Group by value within range in Azure Databricks

Question

Consider following data:

EventDate,Value
1.1.2019,11
1.2.2019,5
1.3.2019,6
1.4.2019,-15
1.5.2019,-20
1.6.2019,-30
1.7.2019,12
1.8.2019,20

I want to create groups of when these values are within thresholds:

 1. > 10
 2. <=10 >=-10
 3. >-10

The result should be with start and end of values in a certain state:

1.1.2019, 1.1.2019, [11]
1.2.2019, 1.3.2019, [5, 6]
1.4.2019, 1.6.2019, [-15, -20, -30]
1.7.2019, 1.8.2018, [12, 20]

I believe the answer is within the window function, but I am fairly new to databricks and I can't understand how to use it (yet).

Here is a working (python) solution based on looping through the dataframe as a list, however I would prefer a solution that works directly on the dataframe for performance.

from pyspark.sql.functions import *
import pandas as pd
STATETHRESHOLDCHARGE = 10
list = [{"eventDateTime":x["EventDate"], "value":x["Value"]} for x in dataframe.sort(dfArrayOneCast.EventDate).rdd.collect()]
cycles = []
previous = None
for row in list:
  currentState = 'charge'
  if row["value"] < STATETHRESHOLDCHARGE and row["value"] > (STATETHRESHOLDCHARGE * -1):
    currentState = 'idle'
  if row["value"] <= (STATETHRESHOLDCHARGE * -1):
    currentState = 'discharge'

  eventDateTime = row["eventDateTime"]
  if previous is None or previous["state"] != currentState:
    previous = {"start":row["eventDateTime"], "end":row["eventDateTime"], "values":[row["value"]], "timestamps":[row["eventDateTime"]], "state":currentState}
    cycles.append(previous)
  else:
    previous["end"] = row["eventDateTime"]
    previous["values"].append(row["value"])
    previous["timestamps"].append(row["eventDateTime"])

display(cycles)

Can you post what you have tried so far and how you have stored the data or can you provide at least an easy to reproduce setup with the dataset above someone can just paste into a notebook and run? — ChrisWue, Aug 21 '19 at 22:20

score 3 · Accepted Answer · answered Aug 29 '19 at 11:49

Assuming you have above data in df data frame, let's take this piece by piece

from pyspark.sql.functions import col, last, lag, udf, when, collect_list
from pyspark.sql.types import StringType
value = 'value'
date = 'EventDate'
valueBag = 'valueBag'

def bagTransform(v):
  if v > 10:
    return 'charging'
  elif v < -10:
    return 'discharging'
  else:
    return 'idle'

bagTransformUDF = udf(bagTransform, StringType())  
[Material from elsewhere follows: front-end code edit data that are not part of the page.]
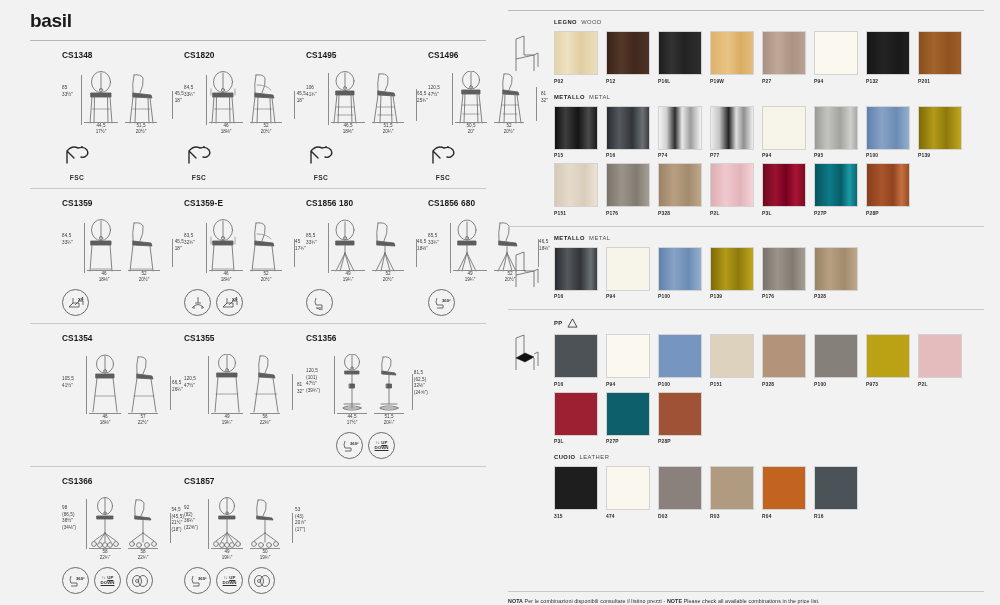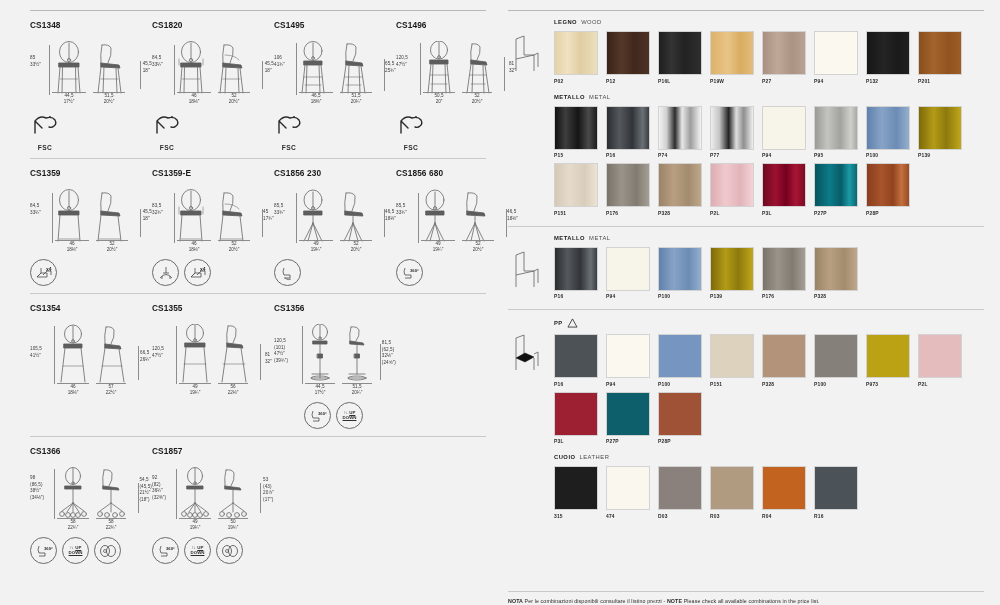--- a/index.html
+++ b/index.html
@@ -118,6 +118,7 @@
 
   <div class="left-col">
 
+    <div class="brand-title">basil</div>
     <div class="rule"></div>
 
     <div class="prod-section">

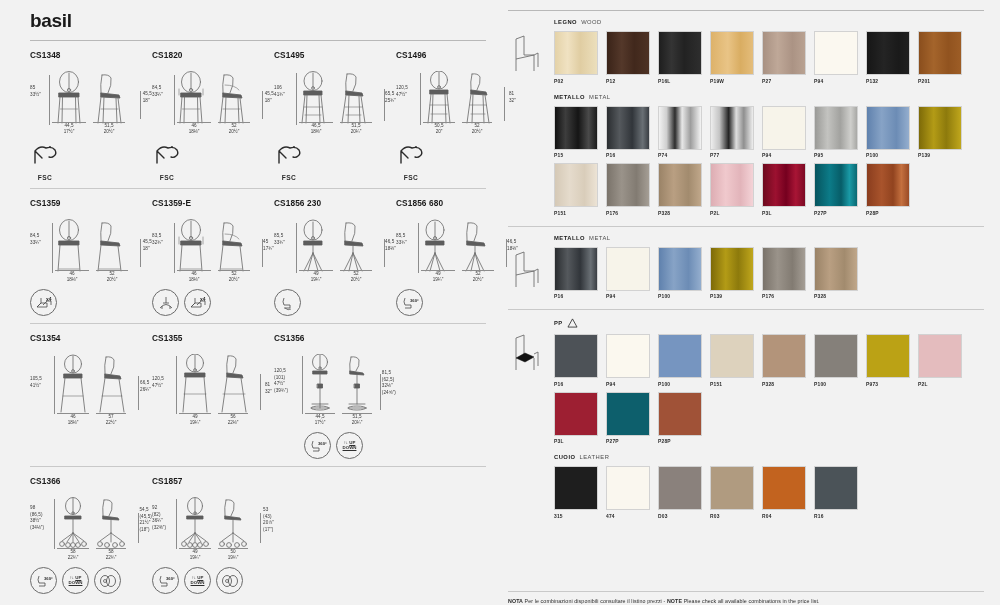--- a/index.html
+++ b/index.html
@@ -23,7 +23,7 @@
   .rule.light { background: #c9c9c9; }
 
   .prod-section { padding-top: 9px; padding-bottom: 7px; }
-  .prod-row { display: flex; }
+  .prod-row { display: flex; margin-left: 32px; }
   .prod-cell { width: 122px; flex: 0 0 122px; position: relative; }
 
   .code {

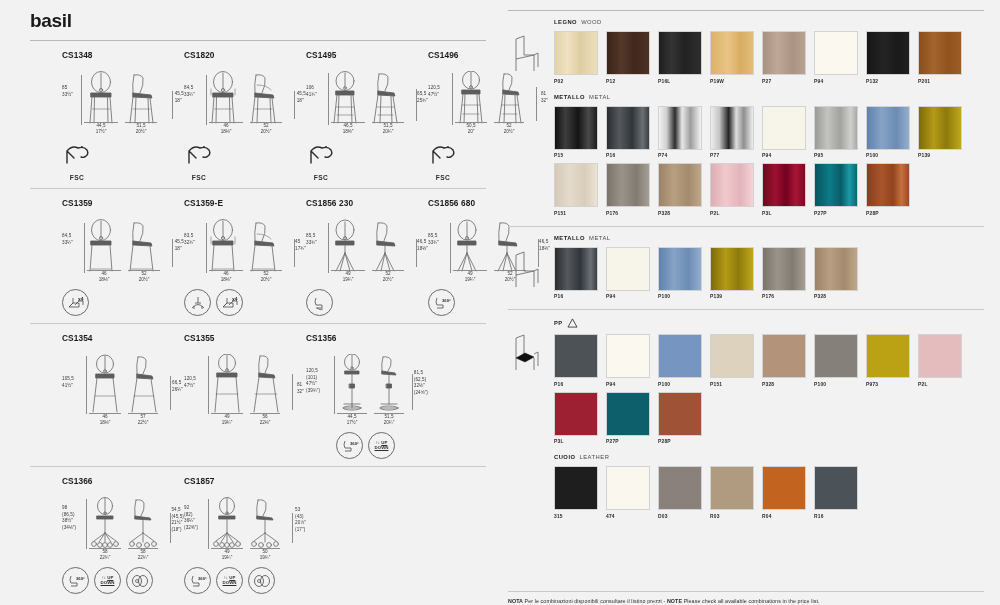--- a/index.html
+++ b/index.html
@@ -408,7 +408,7 @@
         </div>
 
         <div class="prod-cell">
-          <div class="code">CS1856 230</div>
+          <div class="code">CS1856 180</div>
           <div class="draw">
             <div class="dim-left">85,5<br>33¾"</div>
             <div class="vline" style="left:22px; top:6px; height:50px;"></div>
withBaggedValue = df.withColumn(valueBag, bagTransformUDF(col(value)))

So first we bagged values into ranges as you declared, now we can use lag to move a window over previous value:

from pyspark.sql import Window
windowSpec = Window.orderBy(date)
prevValueBag = 'prevValueBag'
bagBeginning = 'bagBeginning'

withLag = (withBaggedValue
  .withColumn(prevValueBag, lag(withBaggedValue[valueBag]).over(windowSpec)))
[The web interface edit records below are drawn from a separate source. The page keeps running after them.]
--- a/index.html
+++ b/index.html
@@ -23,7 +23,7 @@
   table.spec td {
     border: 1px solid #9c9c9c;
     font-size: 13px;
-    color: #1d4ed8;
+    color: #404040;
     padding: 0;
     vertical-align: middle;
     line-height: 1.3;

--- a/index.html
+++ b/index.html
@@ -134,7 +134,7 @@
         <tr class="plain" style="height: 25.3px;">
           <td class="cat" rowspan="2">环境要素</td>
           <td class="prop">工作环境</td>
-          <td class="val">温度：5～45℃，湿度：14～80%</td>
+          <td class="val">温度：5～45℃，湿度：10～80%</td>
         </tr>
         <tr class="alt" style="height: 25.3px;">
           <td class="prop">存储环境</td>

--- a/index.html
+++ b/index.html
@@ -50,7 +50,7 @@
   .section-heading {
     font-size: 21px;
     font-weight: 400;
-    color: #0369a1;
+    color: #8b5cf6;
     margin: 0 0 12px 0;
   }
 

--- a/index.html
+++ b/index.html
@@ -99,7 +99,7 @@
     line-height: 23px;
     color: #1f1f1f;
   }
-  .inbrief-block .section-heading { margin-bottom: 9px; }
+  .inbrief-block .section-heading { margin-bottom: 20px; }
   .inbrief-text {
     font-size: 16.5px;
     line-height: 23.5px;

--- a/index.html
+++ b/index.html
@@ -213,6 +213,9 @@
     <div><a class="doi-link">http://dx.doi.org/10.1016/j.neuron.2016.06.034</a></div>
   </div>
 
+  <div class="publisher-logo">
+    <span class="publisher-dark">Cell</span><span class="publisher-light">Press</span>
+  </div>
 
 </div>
Now the fun part starts: we detect change points and temporarily assign there current event date or null:

withInitialBeginnings = withLag.withColumn(bagBeginning, when((col(prevValueBag) != col(valueBag)) | col(prevValueBag).isNull(), col(date)).otherwise(None))

and fill them in using last found value

withFilledBeginnings = (withInitialBeginnings.withColumn(bagBeginning, 
                 last(col(bagBeginning), ignorenulls=True)
                 .over(windowSpec)))
display(withFilledBeginnings)

with that set we can simply aggregate over starting point

aggregate = withFilledBeginnings.groupby(col(bagBeginning)).agg(collect_list(value))

display(aggregate)

If you also need the end date you can do similar preprocessing using pyspark.sql.functions.lead which works symmetrically to last but in forward direction.

This does wonders, pretty big performance improvement as well. I also have a threshold for cycles to be counted, I can filter out cycles that are outside this threshold, now I am stuck with cycles that are next to each other (if there is short idle cycle between to charge cycles I want to merge these). Is there an easy way to merge rows based if they are equal to previous? — ruffen, Sep 02 '19 at 13:09
I'm not sure if I understand you correctly - could you do a sample data and expected result? Generally, you can do a lot with data from lead / last and further aggregation or filtering. — Daniel, Sep 02 '19 at 17:10
I will try and share a result as soon as possible, but basically the logic is, if end - start < threshold, remove the bin. This opens up possibillity for two bins to have equal state if you have charge, idle, charge and remove idle state you will have charge, charge. Then I need to merge those two. I managed to solve it using your existing logic however, but you might have a nicer solution. — ruffen, Sep 02 '19 at 19:42

score 0 · Answer 2 · answered Aug 22 '19 at 08:58

I created a csv file for testing my sample code with Pandas in Python, the content of the test.csv file as below.

A,B
1.1.2019,11
1.2.2019,5
1.3.2019,6
1.4.2019,-15
1.5.2019,-20
1.6.2019,-30
1.7.2019,12
1.8.2019,20

Due to there is a limits that can not construct the pandas.IntervalIndex with some pandas.Intervals with different closed values like right, left, both, neither, so I converted your defined groups with thresholds to the equivalent groups with right closed, as below.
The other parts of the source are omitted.